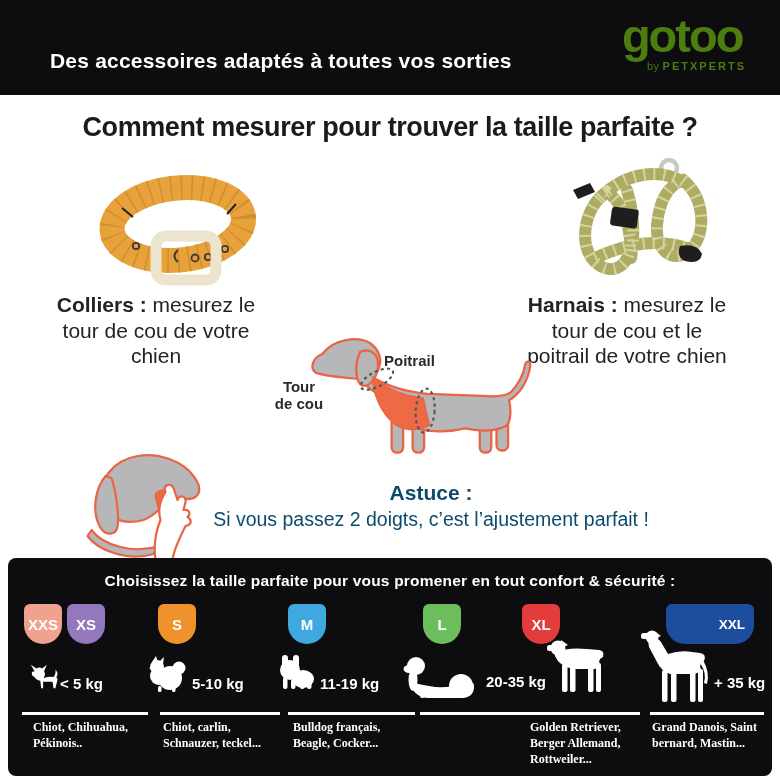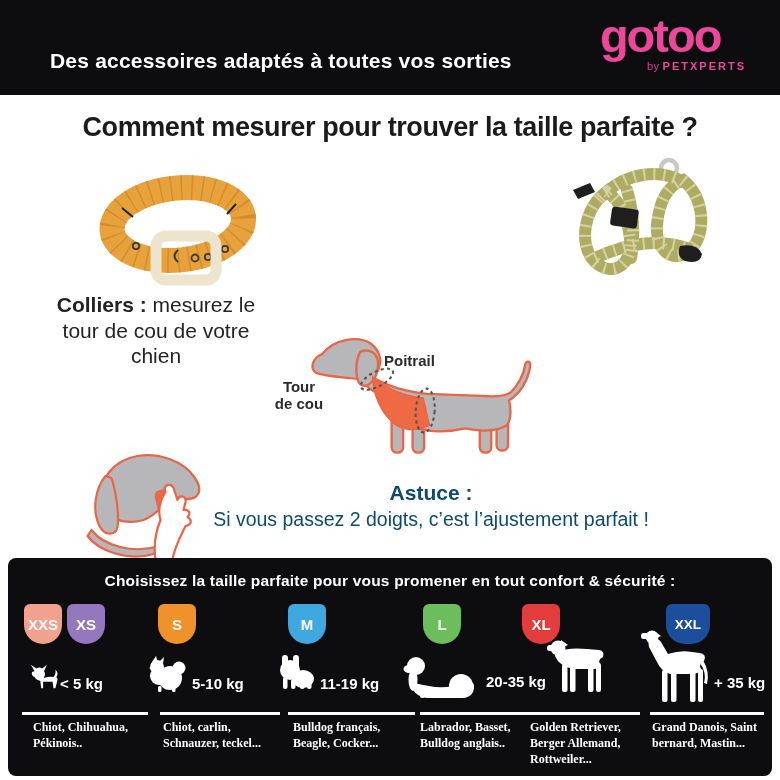"gotoo" .logo { color: #ec4899 -> #4d7c0f }
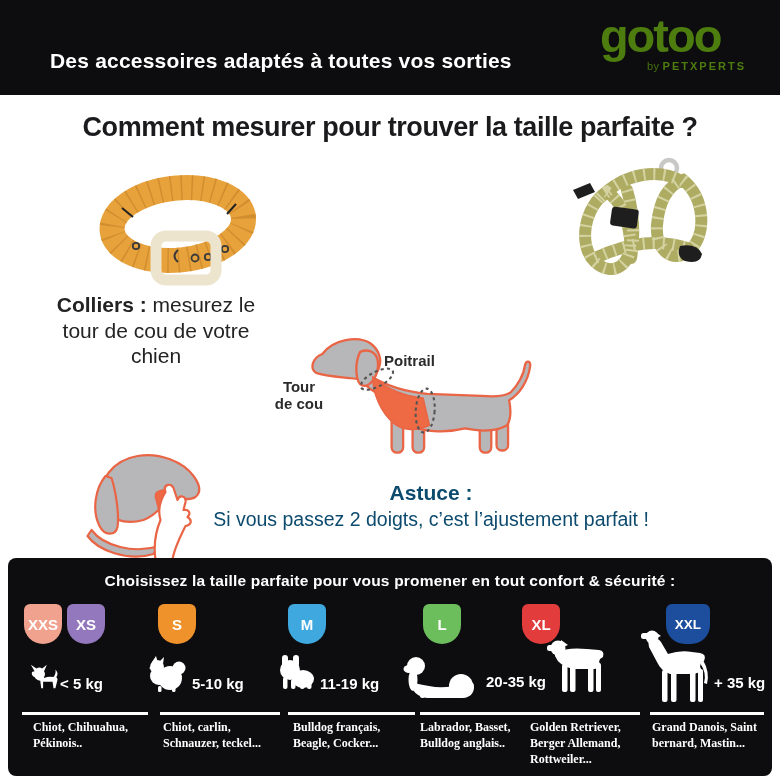"by PETXPERTS" .logo-by { margin-left: 47px -> 25px }
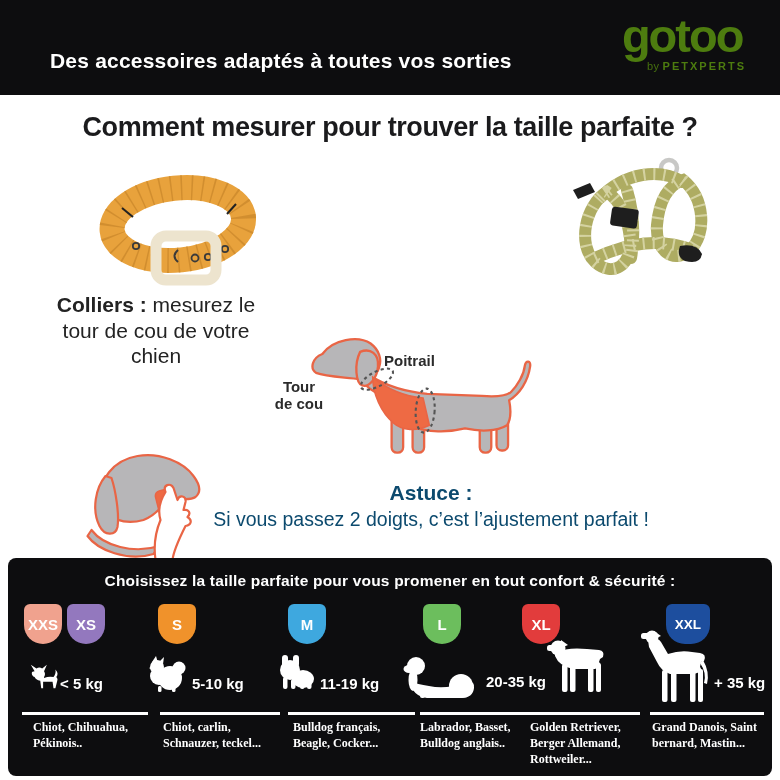"Harnais : mesurez le tour" div.measure-text { html: none -> <div> <b>Harnais :</b> <span>mesurez le tour de cou et le poitrail de votre chien</span> </div> }
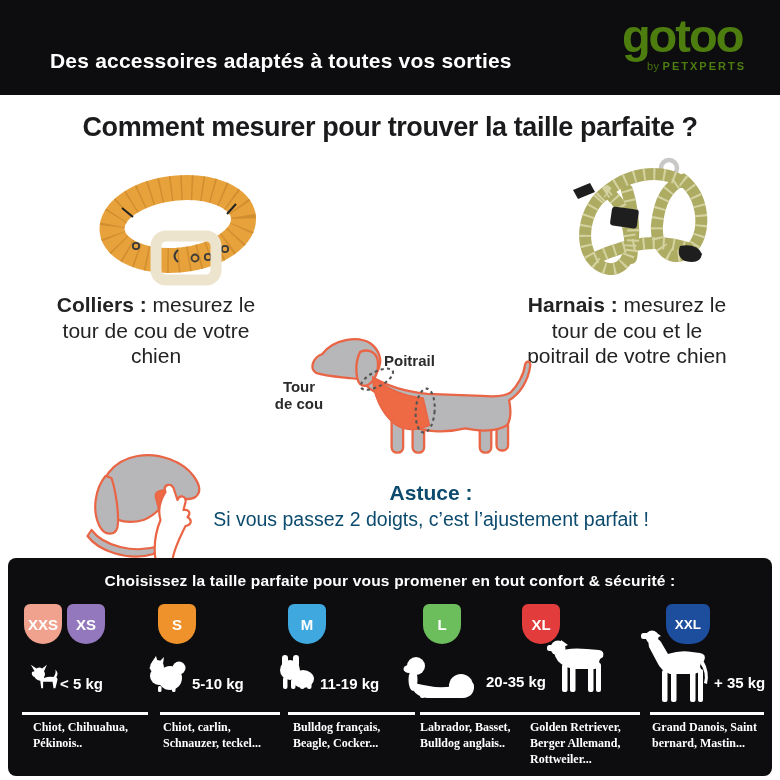"XXL" .badge.wide { padding-left: none -> 44px }
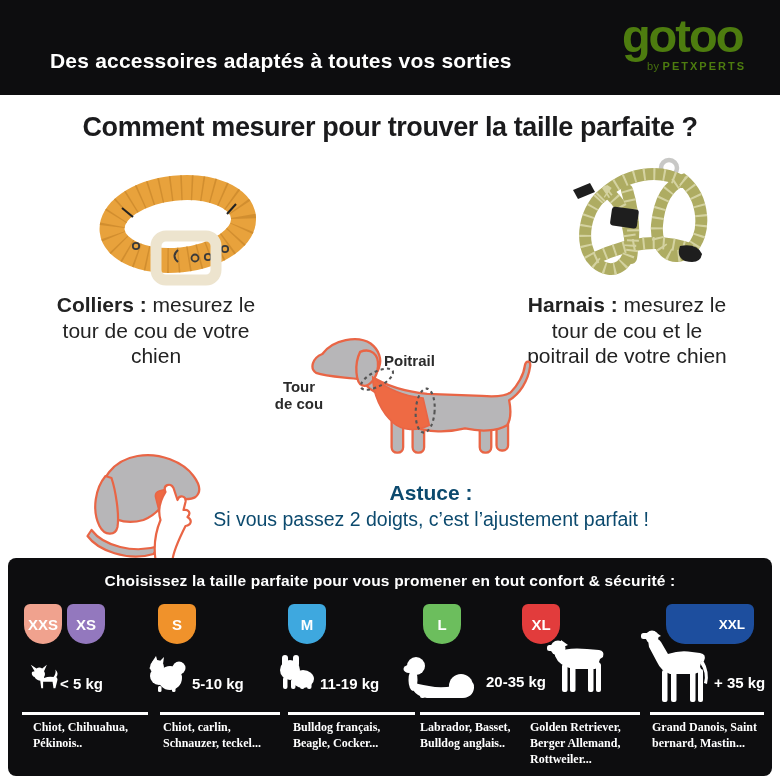"Labrador, Basset, Bulldog anglais.." div.breeds { html: <div>Labrador, Basset, Bulldog anglais..</div> -> none }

-- ASSIGNED TASK --
Please set down every line of the data above precisely, dropping the images.

-- TASK ANSWER --
"gotoo" .logo { color: #ec4899 -> #4d7c0f }
"by PETXPERTS" .logo-by { margin-left: 47px -> 25px }
"Harnais : mesurez le tour" div.measure-text { html: none -> <div> <b>Harnais :</b> <span>mesurez le tour de cou et le poitrail de votre chien</span> </div> }
"XXL" .badge.wide { padding-left: none -> 44px }
"Labrador, Basset, Bulldog anglais.." div.breeds { html: <div>Labrador, Basset, Bulldog anglais..</div> -> none }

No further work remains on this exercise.